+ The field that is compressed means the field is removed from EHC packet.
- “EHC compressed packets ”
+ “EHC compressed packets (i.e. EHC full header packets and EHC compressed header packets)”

########################################

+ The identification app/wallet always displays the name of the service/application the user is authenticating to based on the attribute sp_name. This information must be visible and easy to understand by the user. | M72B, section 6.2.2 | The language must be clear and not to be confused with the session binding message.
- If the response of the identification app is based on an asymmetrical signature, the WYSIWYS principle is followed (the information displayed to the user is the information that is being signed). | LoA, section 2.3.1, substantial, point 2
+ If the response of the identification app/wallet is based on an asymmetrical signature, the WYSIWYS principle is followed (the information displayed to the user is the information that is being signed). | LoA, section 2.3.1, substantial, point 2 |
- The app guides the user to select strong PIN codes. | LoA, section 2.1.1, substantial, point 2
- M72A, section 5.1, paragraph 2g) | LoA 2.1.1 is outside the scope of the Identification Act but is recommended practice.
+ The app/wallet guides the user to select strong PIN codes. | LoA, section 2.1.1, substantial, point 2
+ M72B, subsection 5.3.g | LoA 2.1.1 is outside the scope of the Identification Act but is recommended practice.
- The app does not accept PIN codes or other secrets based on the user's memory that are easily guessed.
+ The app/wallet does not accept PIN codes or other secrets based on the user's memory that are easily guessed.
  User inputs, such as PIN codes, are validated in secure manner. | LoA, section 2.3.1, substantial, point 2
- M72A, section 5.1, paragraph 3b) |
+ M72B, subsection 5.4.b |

########################################

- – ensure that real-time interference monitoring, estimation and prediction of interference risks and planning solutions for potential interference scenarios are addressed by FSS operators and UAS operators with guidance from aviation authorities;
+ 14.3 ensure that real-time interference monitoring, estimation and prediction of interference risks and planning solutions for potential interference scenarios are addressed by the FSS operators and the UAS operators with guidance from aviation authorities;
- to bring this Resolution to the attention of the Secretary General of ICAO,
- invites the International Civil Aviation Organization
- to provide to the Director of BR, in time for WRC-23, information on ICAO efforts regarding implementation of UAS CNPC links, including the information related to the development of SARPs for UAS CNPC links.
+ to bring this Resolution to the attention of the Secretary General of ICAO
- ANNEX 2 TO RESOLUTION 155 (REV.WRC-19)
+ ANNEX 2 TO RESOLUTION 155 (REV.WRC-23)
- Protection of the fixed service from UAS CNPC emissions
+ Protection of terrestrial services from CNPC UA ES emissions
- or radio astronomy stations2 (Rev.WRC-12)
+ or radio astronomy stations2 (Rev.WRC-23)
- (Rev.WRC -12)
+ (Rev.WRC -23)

########################################

Exercise description
Report each line of the entries where the word "scope" occurs.

Solution below
- M72A, section 5.1, paragraph 2g) | LoA 2.1.1 is outside the scope of the Identification Act but is recommended practice.
+ M72B, subsection 5.3.g | LoA 2.1.1 is outside the scope of the Identification Act but is recommended practice.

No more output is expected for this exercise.